◆ ACTIVITY
While reading through the material below, copy each line that holds the word "text".

◆ DATA RECORDS

◇ ◇ ◇

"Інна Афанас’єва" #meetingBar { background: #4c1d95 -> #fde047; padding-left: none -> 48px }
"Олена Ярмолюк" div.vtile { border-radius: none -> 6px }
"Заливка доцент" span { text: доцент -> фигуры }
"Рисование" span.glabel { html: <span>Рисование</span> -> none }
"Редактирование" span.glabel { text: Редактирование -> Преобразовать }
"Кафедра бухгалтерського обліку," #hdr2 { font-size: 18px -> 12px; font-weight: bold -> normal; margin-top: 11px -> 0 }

◇ ◇ ◇

◆ TASK OUTPUT
"Заливка доцент" span { text: доцент -> фигуры }
"Редактирование" span.glabel { text: Редактирование -> Преобразовать }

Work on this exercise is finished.